What you need to do — The material below holds pictures; leave them out and reproduce exactly the lines from the one with "-> <div> <div>" through the one with "none -> <div>洞口</div>", inclusive.

Supplied records —
────────
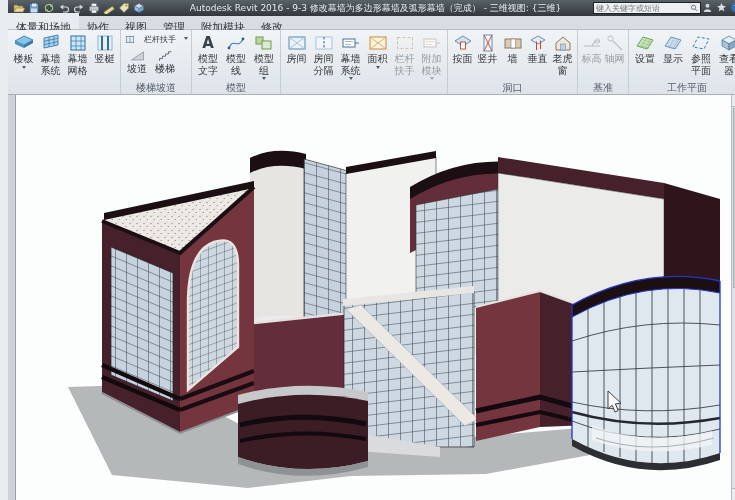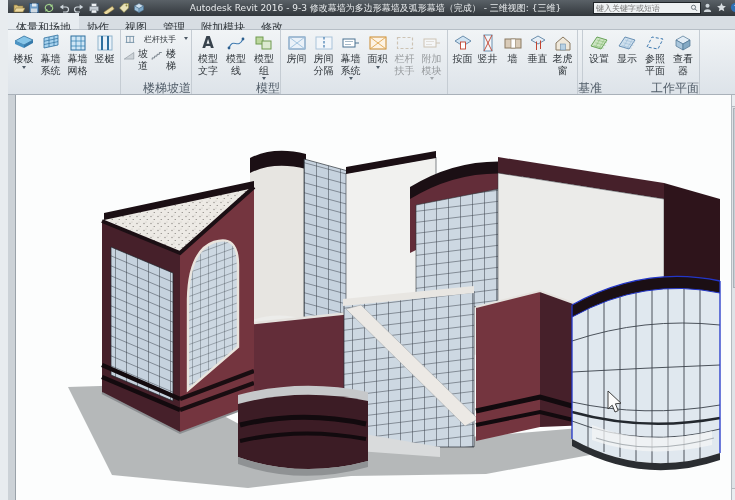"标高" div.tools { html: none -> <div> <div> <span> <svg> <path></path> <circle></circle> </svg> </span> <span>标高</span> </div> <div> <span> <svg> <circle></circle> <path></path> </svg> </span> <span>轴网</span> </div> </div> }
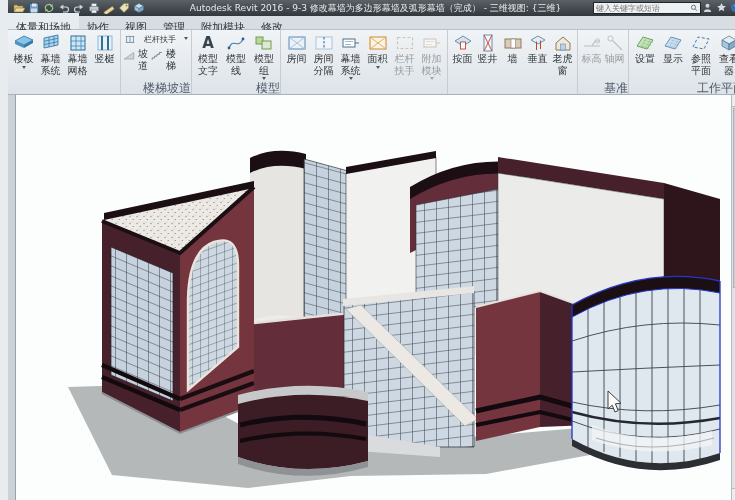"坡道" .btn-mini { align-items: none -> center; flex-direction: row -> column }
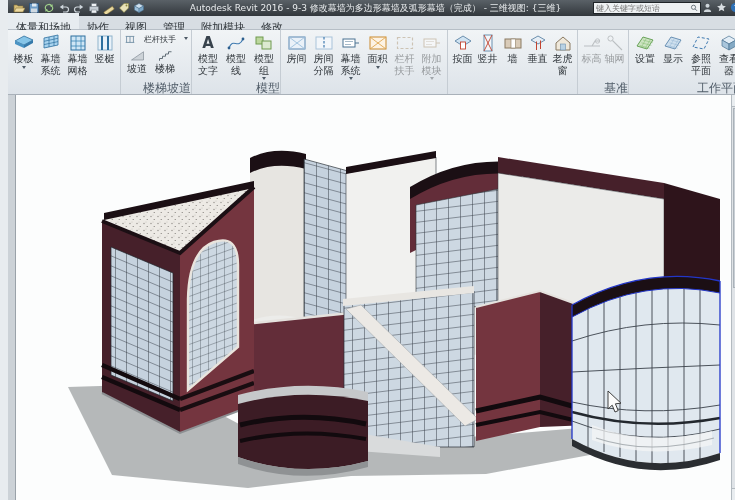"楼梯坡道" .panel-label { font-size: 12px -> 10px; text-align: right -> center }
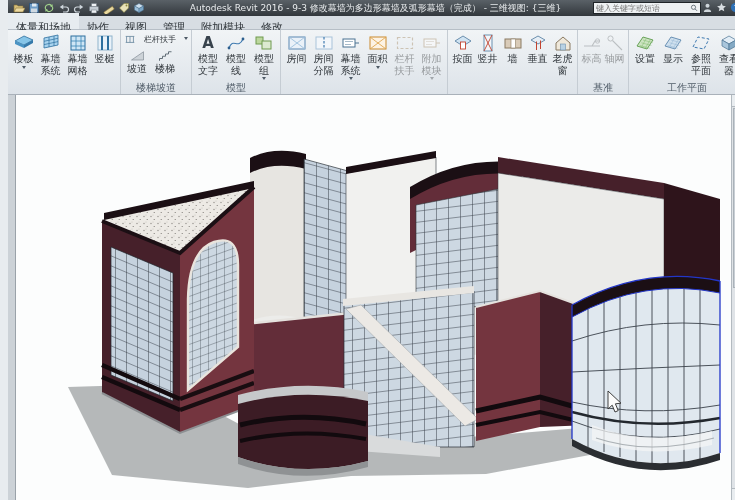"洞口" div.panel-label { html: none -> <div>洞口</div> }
────────
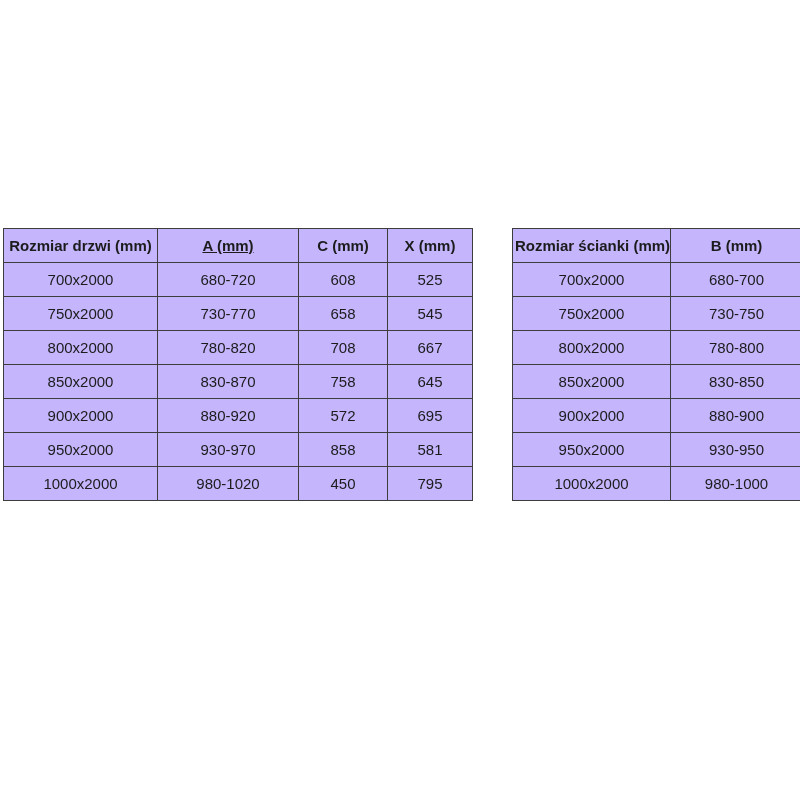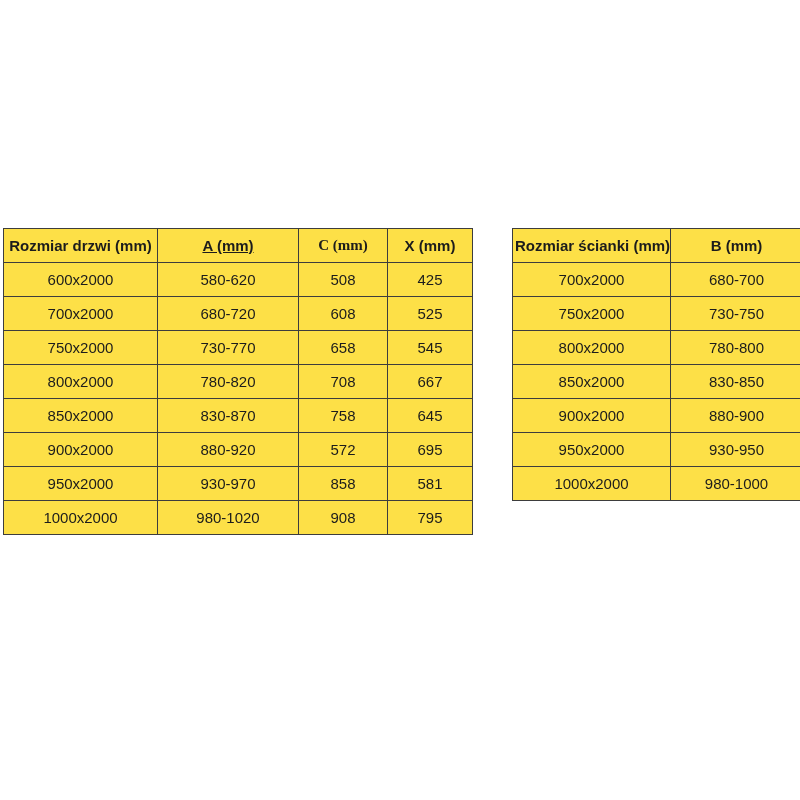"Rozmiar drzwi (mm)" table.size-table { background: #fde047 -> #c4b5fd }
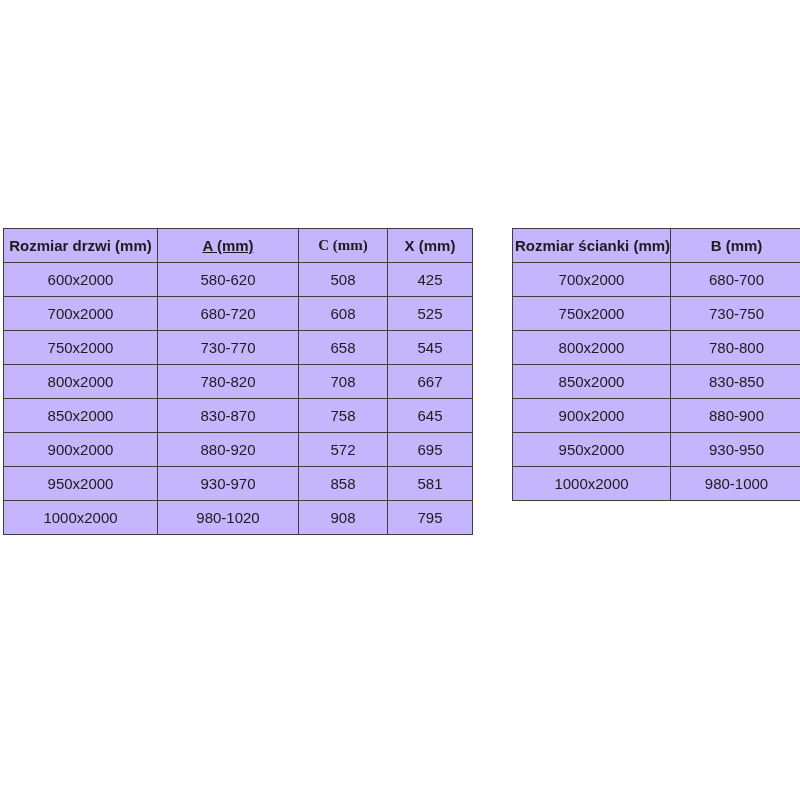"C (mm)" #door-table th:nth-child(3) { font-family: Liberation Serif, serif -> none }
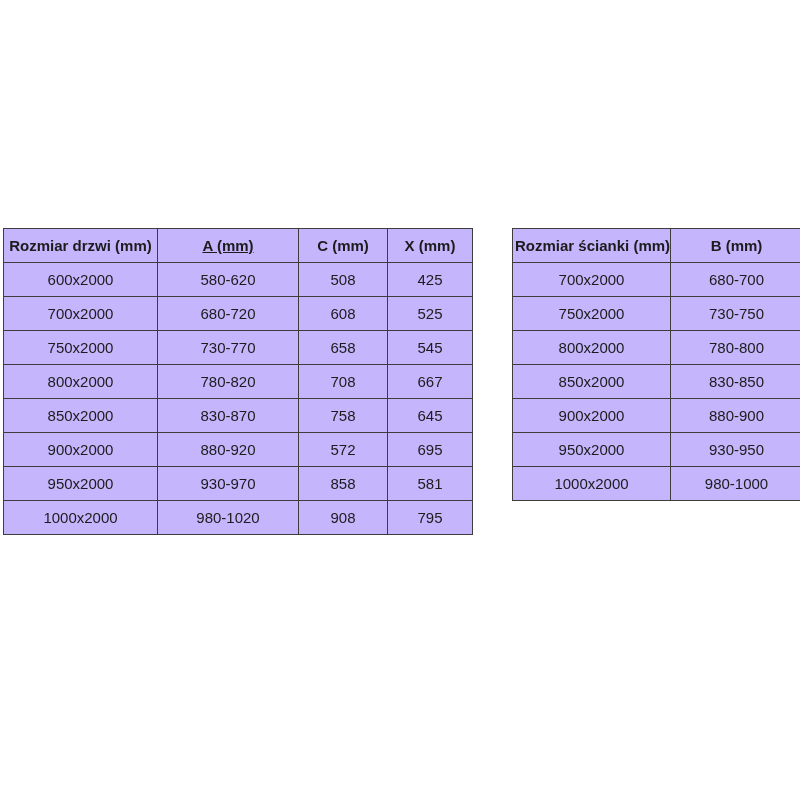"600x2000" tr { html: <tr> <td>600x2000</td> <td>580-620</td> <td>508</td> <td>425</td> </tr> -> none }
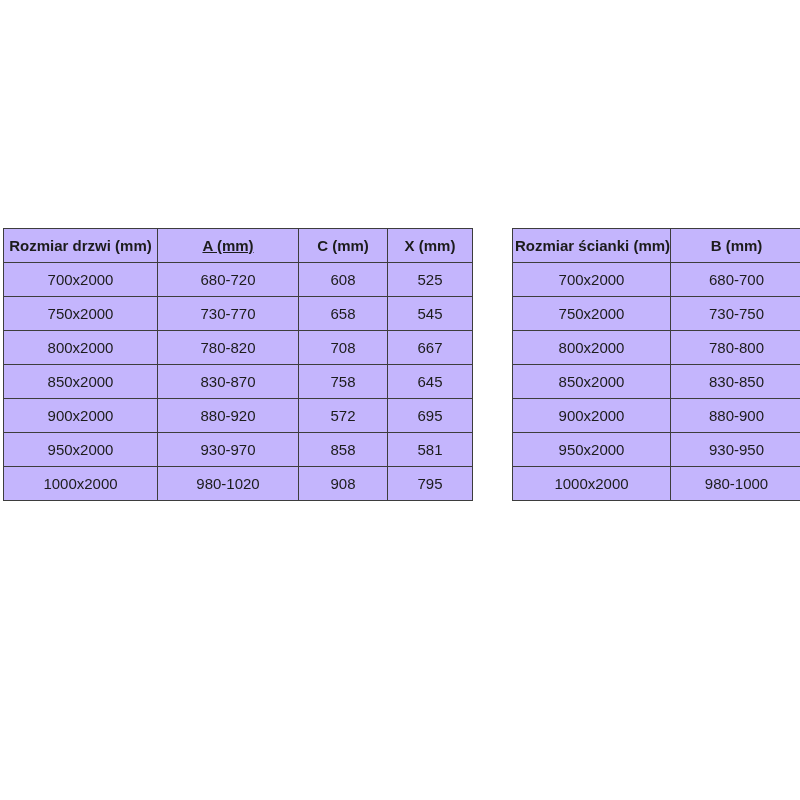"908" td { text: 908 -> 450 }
────────
Output for this exercise —
"标高" div.tools { html: none -> <div> <div> <span> <svg> <path></path> <circle></circle> </svg> </span> <span>标高</span> </div> <div> <span> <svg> <circle></circle> <path></path> </svg> </span> <span>轴网</span> </div> </div> }
"坡道" .btn-mini { align-items: none -> center; flex-direction: row -> column }
"楼梯坡道" .panel-label { font-size: 12px -> 10px; text-align: right -> center }
"洞口" div.panel-label { html: none -> <div>洞口</div> }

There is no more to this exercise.